> ACTIVITY: Every line of the records that contains "right" should be tallied, and only the resulting number returned.

> DATA UNDER STUDY:

*-*-*

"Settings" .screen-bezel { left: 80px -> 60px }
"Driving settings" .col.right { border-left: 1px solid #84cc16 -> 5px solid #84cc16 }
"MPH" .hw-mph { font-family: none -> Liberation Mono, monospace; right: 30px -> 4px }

*-*-*

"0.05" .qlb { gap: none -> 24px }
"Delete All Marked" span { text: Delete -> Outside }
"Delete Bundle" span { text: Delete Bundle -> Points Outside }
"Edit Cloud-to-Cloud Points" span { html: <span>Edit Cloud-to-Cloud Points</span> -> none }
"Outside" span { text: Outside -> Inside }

*-*-*

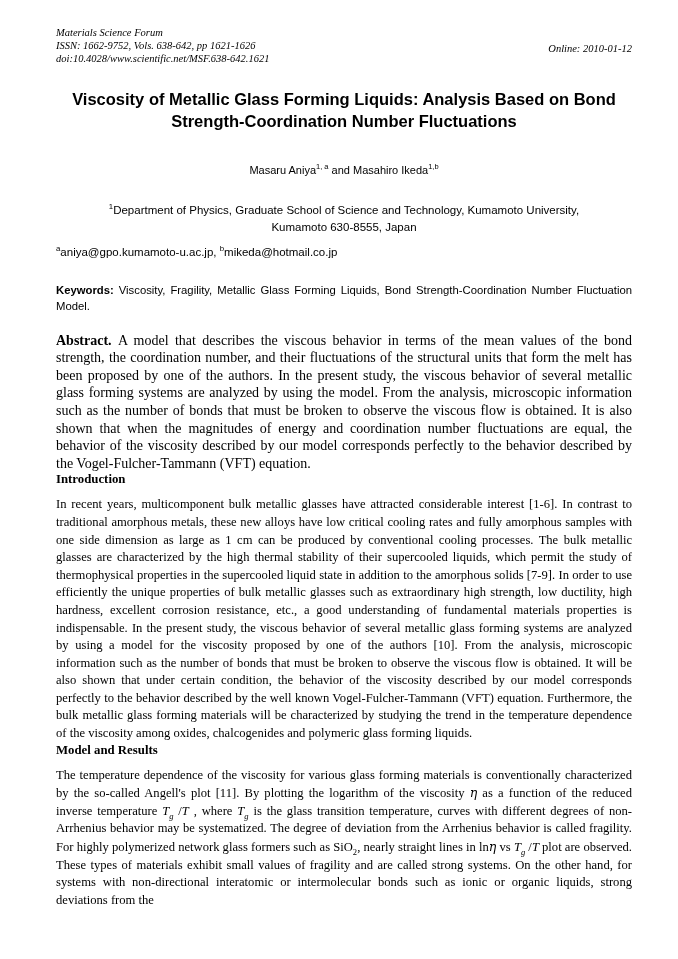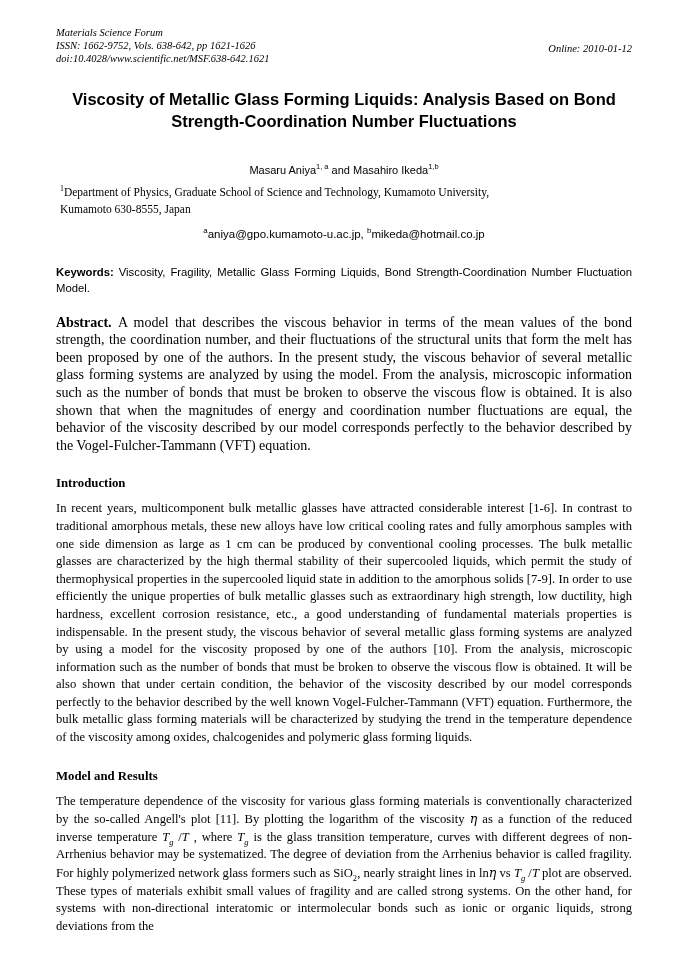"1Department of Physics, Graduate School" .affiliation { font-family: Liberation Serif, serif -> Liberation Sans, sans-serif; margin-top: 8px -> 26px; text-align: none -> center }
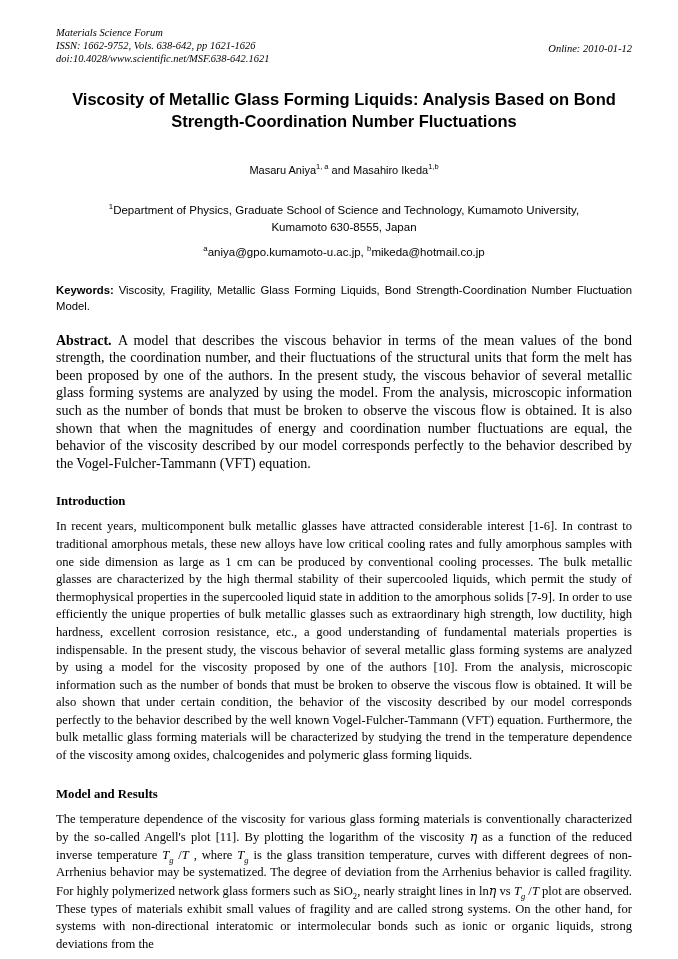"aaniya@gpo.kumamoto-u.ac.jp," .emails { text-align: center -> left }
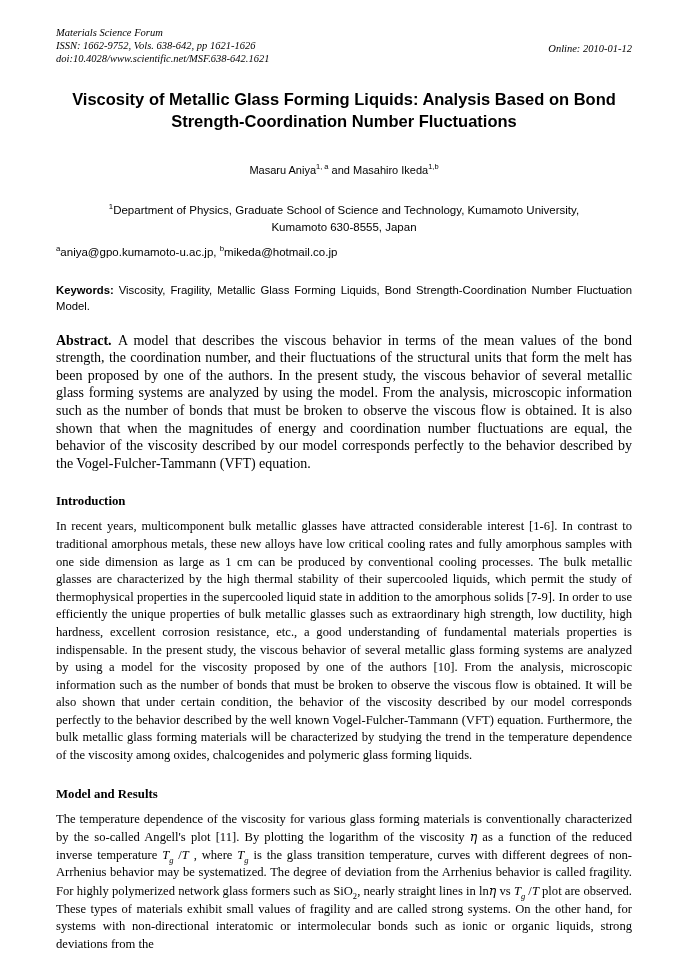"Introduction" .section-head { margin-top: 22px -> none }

*-*-*

> REPLY: 2